The complicated relationship between fish oil and heart health – Harvard Health Blog

For nearly two decades, the American Heart Association (AHA) has recommended that people with coronary heart disease (CHD) consume omega-3 fatty acids (the types of fatty acids found in fish and fish oil) to prevent a new heart attack. This recommendation was based on early randomized, controlled trials that found that fish oil supplementation was associated with a lower number of strokes, a heart attack, and death in people who already had a heart condition. On the other hand, the impact of fish oil supplements on the occurrence of a first heart attack or stroke (primary prevention) was never clearly demonstrated.

There have recently been major studies into the complex relationship between fish oil and heart health. The results are mixed and somewhat confusing, which makes both patients and doctors wonder: will fish oil supplements reduce my risk of heart disease?

What is the connection between fish oil and heart health?

How can omega-3 fatty acids in fish oil improve heart health? Several options have been proposed and are supported by animal research. These include protective mechanisms

  • stabilization of blood flow in and around the heart
  • reduction of triglycerides in the blood
  • lower blood pressure
  • prevention of blood clots
  • reduce inflammation.

Research into each of these is ongoing.

Many studies, varied results

Despite this data in animals, clinical studies in humans have not consistently supported the protective benefits of fish oil supplementation.

A meta-analysis published in JAMA Cardiology found no clear benefit for fish oil supplements in the prevention of heart disease or serious cardiovascular disease (CVD) in people with an increased risk of CVD.

This was followed by the publication of the ASCEND and VITAL studies, both with mixed results. In ASCEND, which examined diabetic patients with no known CHD, fish oil supplements did not reduce heart attacks or strokes, but significantly reduced the risk of death from a heart attack and stroke. VITAL investigated the effects of fish oil on primary prevention in people with a regular risk of heart disease, and also failed to find a significant reduction in all major CVD events. However, there were fewer heart attacks in subjects who took fish oil supplements, especially in those who did not eat fish.

The REDUCE-IT test was then published. This study looked at the effect of high-dose fish oil supplements on people with high blood levels of triglycerides who had an increased risk of CVD. In contrast to previous studies, REDUCE-IT found a significant reduction in cardiovascular events in subjects using the high dose of fish oil supplements. While most studies tested 1 gram or less of fish oil with a combination of eicosapentaenoic acid (EPA) and docosahexaenoic acid (DHA), REDUCE-IT only used a dose of 4 grams of EPA. (Vascepa, a prescription version of the EPA fish oil supplement used in REDUCE-IT, has been approved by the FDA for the treatment of very high triglyceride levels of 500 mg / dl or higher.
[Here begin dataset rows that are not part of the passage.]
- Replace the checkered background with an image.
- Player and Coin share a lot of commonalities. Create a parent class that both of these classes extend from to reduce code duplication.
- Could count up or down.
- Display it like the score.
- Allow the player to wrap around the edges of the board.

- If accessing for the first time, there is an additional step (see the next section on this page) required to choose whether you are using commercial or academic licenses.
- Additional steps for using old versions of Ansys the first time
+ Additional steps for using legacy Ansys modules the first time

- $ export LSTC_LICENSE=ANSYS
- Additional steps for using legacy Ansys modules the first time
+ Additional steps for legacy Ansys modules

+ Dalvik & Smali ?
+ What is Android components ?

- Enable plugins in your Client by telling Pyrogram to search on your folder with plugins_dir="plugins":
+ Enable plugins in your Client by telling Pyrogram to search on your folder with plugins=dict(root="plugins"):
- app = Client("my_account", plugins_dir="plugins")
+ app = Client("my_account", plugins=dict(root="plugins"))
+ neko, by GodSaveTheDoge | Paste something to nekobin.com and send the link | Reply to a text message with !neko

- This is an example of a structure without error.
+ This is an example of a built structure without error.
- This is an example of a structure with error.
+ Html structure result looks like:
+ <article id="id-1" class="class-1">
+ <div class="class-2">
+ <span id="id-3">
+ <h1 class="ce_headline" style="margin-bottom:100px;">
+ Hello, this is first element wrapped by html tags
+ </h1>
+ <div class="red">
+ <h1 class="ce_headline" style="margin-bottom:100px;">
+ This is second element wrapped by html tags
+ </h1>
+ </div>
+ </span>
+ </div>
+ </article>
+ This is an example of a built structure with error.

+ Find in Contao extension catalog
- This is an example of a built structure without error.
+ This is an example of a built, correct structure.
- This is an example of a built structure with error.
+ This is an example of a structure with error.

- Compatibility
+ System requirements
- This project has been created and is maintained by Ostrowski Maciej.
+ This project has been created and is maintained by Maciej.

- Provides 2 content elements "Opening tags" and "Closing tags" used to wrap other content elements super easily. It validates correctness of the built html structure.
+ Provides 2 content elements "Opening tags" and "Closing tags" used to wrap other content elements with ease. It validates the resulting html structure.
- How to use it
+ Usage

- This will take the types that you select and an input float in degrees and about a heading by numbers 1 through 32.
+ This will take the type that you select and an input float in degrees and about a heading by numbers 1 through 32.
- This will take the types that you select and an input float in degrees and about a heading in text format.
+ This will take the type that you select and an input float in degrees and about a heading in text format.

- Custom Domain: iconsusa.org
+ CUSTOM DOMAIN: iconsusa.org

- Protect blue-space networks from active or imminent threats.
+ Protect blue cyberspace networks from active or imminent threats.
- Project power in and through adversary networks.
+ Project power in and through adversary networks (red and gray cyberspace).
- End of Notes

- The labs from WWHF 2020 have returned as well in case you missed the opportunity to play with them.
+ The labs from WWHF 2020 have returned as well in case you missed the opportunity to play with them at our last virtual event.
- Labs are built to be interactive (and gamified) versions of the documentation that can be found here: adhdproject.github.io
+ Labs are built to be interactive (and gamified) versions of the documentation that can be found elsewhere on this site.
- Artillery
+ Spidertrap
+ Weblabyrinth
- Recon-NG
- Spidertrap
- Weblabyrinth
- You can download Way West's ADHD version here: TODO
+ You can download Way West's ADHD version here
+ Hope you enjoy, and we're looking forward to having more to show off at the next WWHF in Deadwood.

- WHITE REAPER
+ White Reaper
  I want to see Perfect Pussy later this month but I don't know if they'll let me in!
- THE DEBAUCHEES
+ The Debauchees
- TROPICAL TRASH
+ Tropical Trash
In November, the FDA extended the approval of Vascepa; can now be prescribed to reduce the risk of cardiovascular events such as heart attack and stroke.)

A repeat of the JAMA Cardiology meta-analysis, but now with 13 tests instead of the original 10, was published in the Journal of the American Heart Association in October 2019. The addition of these three tests increased the sample size by almost 65%, from 77,917 participants in the study to 127,477 participants. When re-analyzing the extensive data, researchers discovered that fish oil omega-3 supplements reduced the risk of heart attack and cardiovascular death. There was no effect on stroke. Interestingly enough, risk reductions were found to be linearly related to the omega-3 dose. In other words, the higher the dose, the greater the risk reduction.

What does this mean to you?

Omega-3 supplements from fish oil appear to be heart healthy and have a protective effect on CHD. But before we all start looking for supplements, it might be worth taking a heart-healthy diet full of fresh fruits and vegetables, with lean proteins such as fish, as recommended by the AHA. For those of us at highest risk, especially those with elevated triglyceride levels, it is worth talking to your doctor about high doses of EPA fish oil supplements.